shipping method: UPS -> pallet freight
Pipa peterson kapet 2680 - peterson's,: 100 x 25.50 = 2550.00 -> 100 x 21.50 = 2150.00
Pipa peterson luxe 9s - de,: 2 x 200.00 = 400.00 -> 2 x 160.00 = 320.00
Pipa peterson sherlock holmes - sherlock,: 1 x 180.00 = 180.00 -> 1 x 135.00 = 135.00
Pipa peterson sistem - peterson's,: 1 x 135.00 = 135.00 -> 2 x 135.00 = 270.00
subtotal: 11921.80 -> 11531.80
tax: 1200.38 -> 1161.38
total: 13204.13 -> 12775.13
▬▬▬
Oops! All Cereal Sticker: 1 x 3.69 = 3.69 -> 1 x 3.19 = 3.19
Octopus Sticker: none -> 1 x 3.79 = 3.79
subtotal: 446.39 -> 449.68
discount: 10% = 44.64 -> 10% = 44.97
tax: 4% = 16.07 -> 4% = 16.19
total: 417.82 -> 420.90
▬▬▬
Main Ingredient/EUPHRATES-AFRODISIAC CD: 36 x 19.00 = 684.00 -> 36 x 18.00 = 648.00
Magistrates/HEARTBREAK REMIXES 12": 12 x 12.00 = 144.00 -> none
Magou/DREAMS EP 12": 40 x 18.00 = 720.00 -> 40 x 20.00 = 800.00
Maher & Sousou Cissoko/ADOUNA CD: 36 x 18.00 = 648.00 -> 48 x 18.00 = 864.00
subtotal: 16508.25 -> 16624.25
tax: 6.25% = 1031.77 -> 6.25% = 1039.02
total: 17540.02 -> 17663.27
▬▬▬
Report how many lines of the data contain the word "none", using the number alone.

2